> WHAT YOU NEED TO DO: All of the records below must be output exactly, with no pictures carried over.

> SOURCE DATA:
────────────────

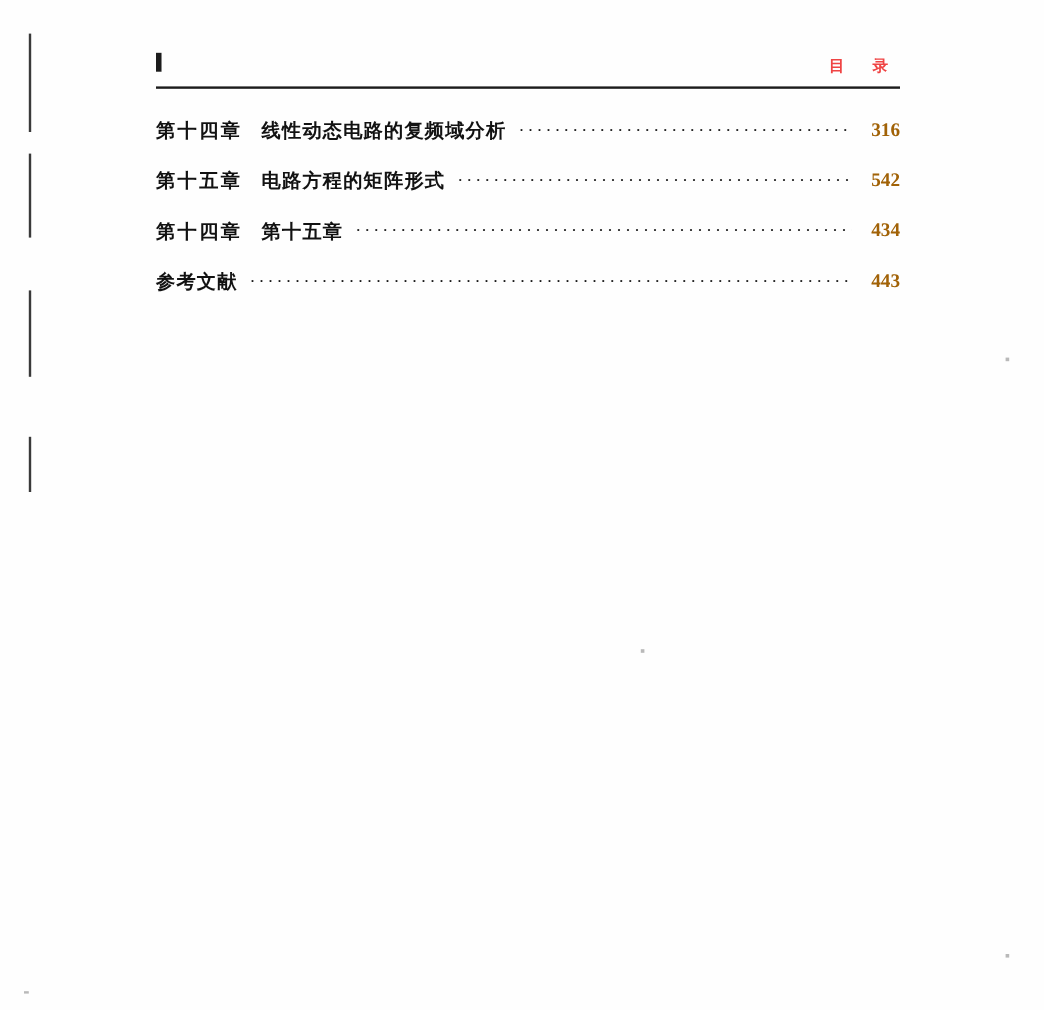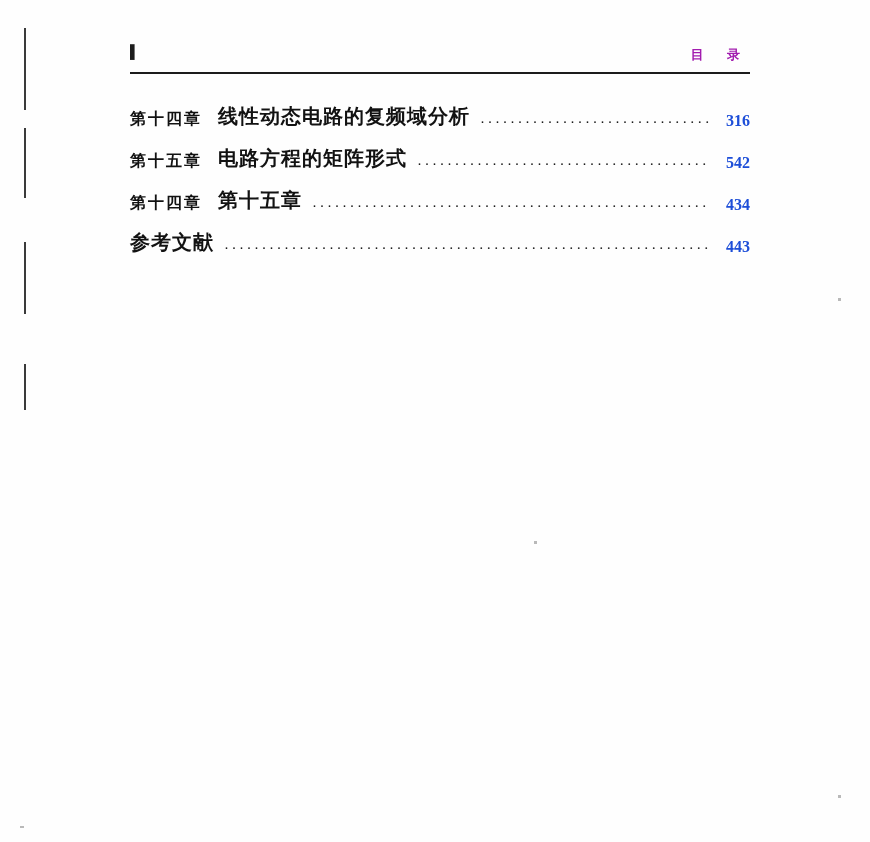--- a/index.html
+++ b/index.html
@@ -61,7 +61,7 @@
     top: 2px;
     font-size: 13px;
     font-weight: bold;
-    color: #a21caf;
+    color: #ef4444;
     letter-spacing: 10px;
   }
   .rule {

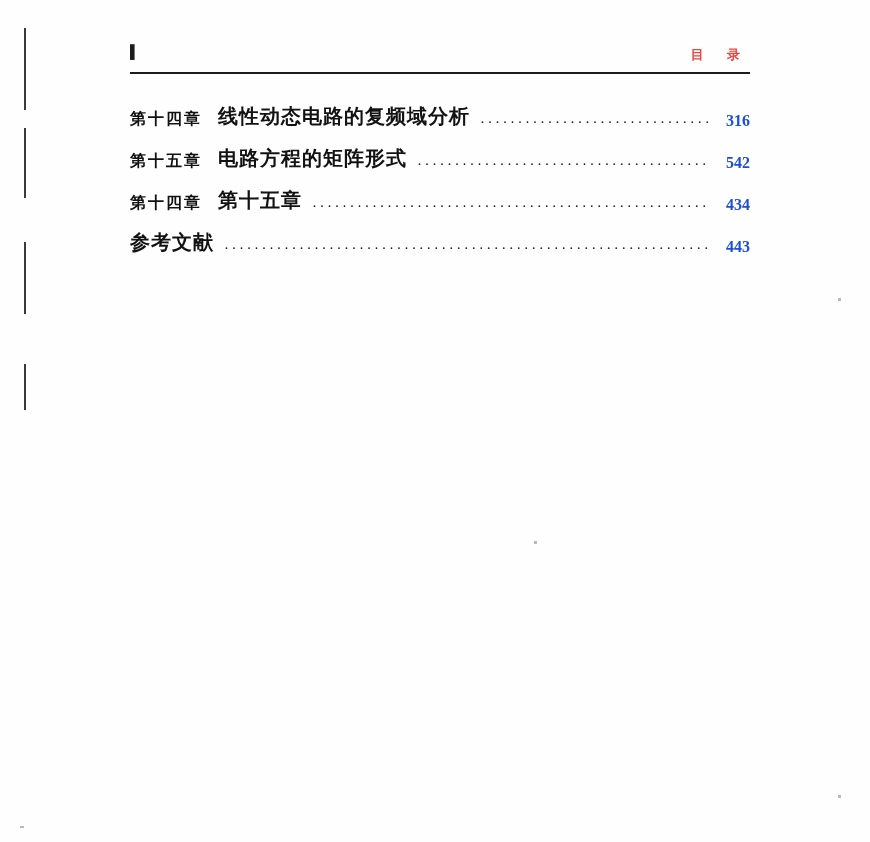--- a/index.html
+++ b/index.html
@@ -82,7 +82,7 @@
   }
   .toc-row {
     display: flex;
-    align-items: flex-end;
+    align-items: center;
     height: 42px;
     white-space: nowrap;
   }

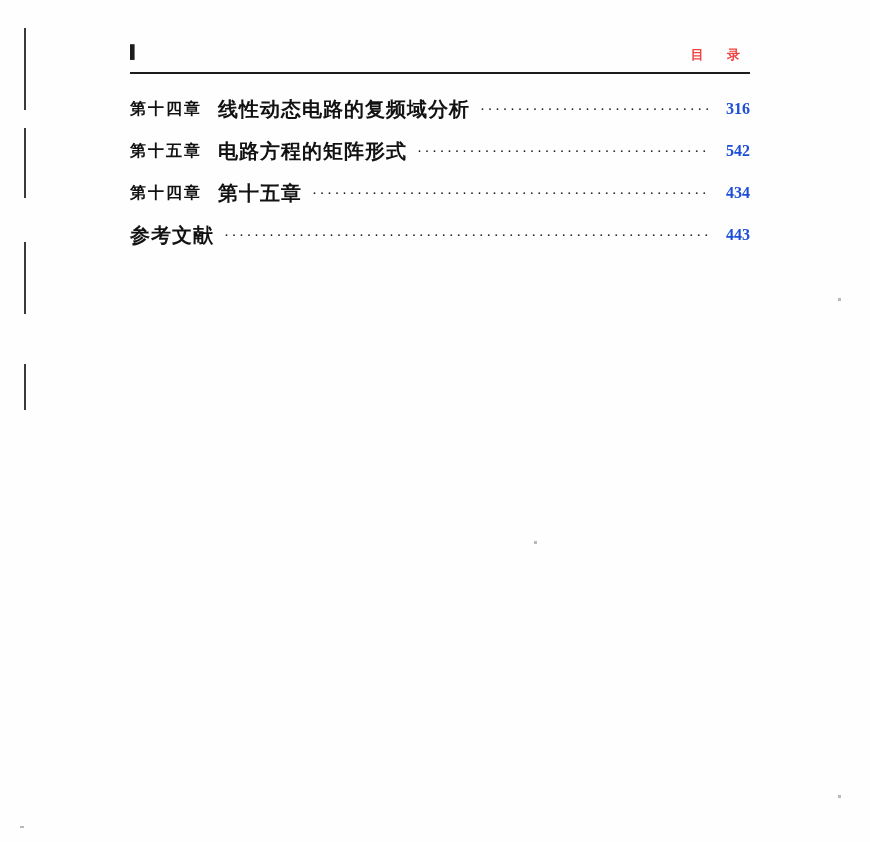--- a/index.html
+++ b/index.html
@@ -94,7 +94,7 @@
     flex: 0 0 auto;
   }
   .toc-title {
-    font-size: 20px;
+    font-size: 16px;
     font-weight: bold;
     color: #121212;
     letter-spacing: 1px;

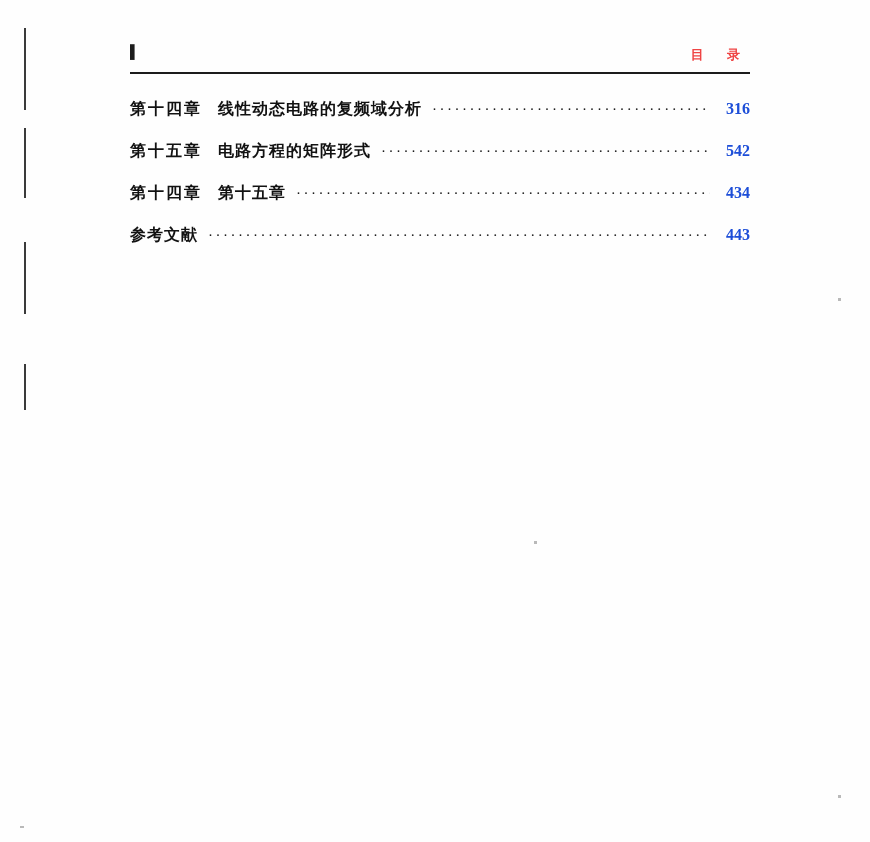--- a/index.html
+++ b/index.html
@@ -124,7 +124,7 @@
   .toc-page {
     font-size: 16px;
     font-weight: bold;
-    color: #1d4ed8;
+    color: #a16207;
     flex: 0 0 auto;
     width: 32px;
     text-align: right;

────────────────

> WRITTEN SOLUTION:
--- a/index.html
+++ b/index.html
@@ -61,7 +61,7 @@
     top: 2px;
     font-size: 13px;
     font-weight: bold;
-    color: #a21caf;
+    color: #ef4444;
     letter-spacing: 10px;
   }
   .rule {

--- a/index.html
+++ b/index.html
@@ -82,7 +82,7 @@
   }
   .toc-row {
     display: flex;
-    align-items: flex-end;
+    align-items: center;
     height: 42px;
     white-space: nowrap;
   }

--- a/index.html
+++ b/index.html
@@ -94,7 +94,7 @@
     flex: 0 0 auto;
   }
   .toc-title {
-    font-size: 20px;
+    font-size: 16px;
     font-weight: bold;
     color: #121212;
     letter-spacing: 1px;

--- a/index.html
+++ b/index.html
@@ -124,7 +124,7 @@
   .toc-page {
     font-size: 16px;
     font-weight: bold;
-    color: #1d4ed8;
+    color: #a16207;
     flex: 0 0 auto;
     width: 32px;
     text-align: right;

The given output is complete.